[Records from a data source]

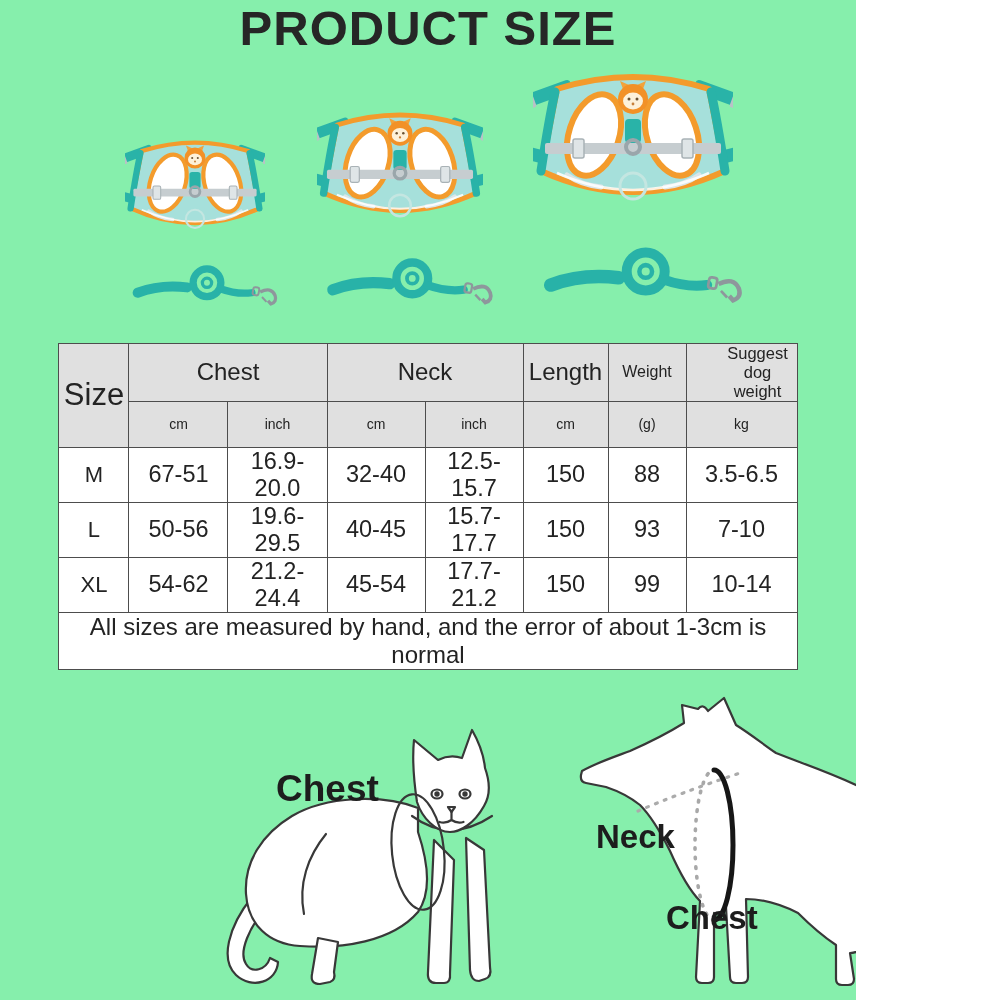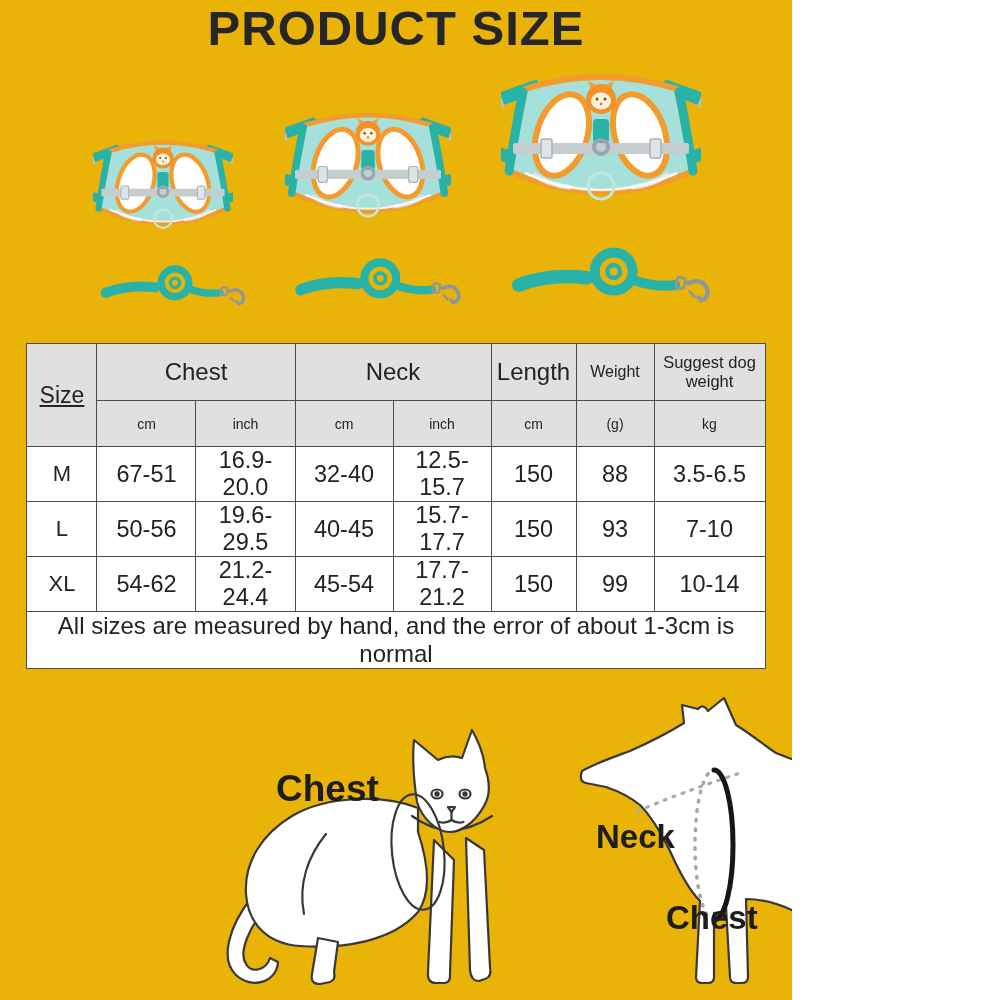--- a/index.html
+++ b/index.html
@@ -1,38 +1,38 @@
 <!DOCTYPE html>
 <html><head>
 <meta charset="utf-8">
 <style>
   html,body{margin:0;padding:0;background:#fff;}
-  .page{position:relative;width:792px;height:1000px;background:#eab308;overflow:hidden;
+  .page{position:relative;width:856px;height:1000px;background:#86efac;overflow:hidden;
         font-family:"Liberation Sans",sans-serif;color:#222;}
   .photo-seam{position:absolute;left:874px;top:0;width:1px;height:100%;background:#efefef;}
 
   
   .title{position:absolute;top:0;left:0;right:0;text-align:center;
          font-size:49px;font-weight:800;letter-spacing:1px;color:#262626;margin:0;}
 
   
   .products{position:absolute;top:62px;left:50%;transform:translateX(-50%);
             height:252px;display:flex;align-items:flex-end;gap:42px;}
   .product{display:flex;flex-direction:column;align-items:center;gap:9px;}
   .product .leash{transform:translateX(10px);}
 
   
   .size-table-wrap{position:absolute;top:343px;left:0;right:0;display:flex;justify-content:center;}
   table.size-table{border-collapse:collapse;table-layout:fixed;width:738px;background:#fff;}
   table.size-table th,table.size-table td{border:1.5px solid #4d4d4d;text-align:center;
       vertical-align:middle;padding:0;font-weight:400;color:#232323;}
   th.group{background:#e0e0e0;font-size:24px;height:56px;}
-  th.group.small{font-size:16.5px;line-height:1.15;}
+  th.group.small{font-size:16.5px;line-height:1.15;padding-left:32px;}
   th.sub{background:#e0e0e0;font-size:14px;font-weight:700;height:45px;}
-  th.rowsize{background:#e0e0e0;font-size:23px;font-weight:400;text-decoration:underline;}
+  th.rowsize{background:#e0e0e0;font-size:31px;font-weight:400;}
   td.val{font-size:23.5px;height:44px;}
   td.size-cell{font-size:22px;}
   td.note-cell{font-size:24px;height:48px;color:#4c4c4c;}
 
   
   .diagram-label{position:absolute;font-weight:700;color:#1d1d1d;line-height:1;}
   .lbl-cat-chest{left:276px;top:770px;font-size:37px;}
   .lbl-dog-neck{left:596px;top:820px;font-size:33px;}
   .lbl-dog-chest{left:666px;top:901px;font-size:33px;}
   .cat-svg{position:absolute;left:222px;top:712px;}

[PROMPT]
Using the records given above, list every line that includes the word "translateX".

[ANSWER FOR THIS EXERCISE]
   .products{position:absolute;top:62px;left:50%;transform:translateX(-50%);
   .product .leash{transform:translateX(10px);}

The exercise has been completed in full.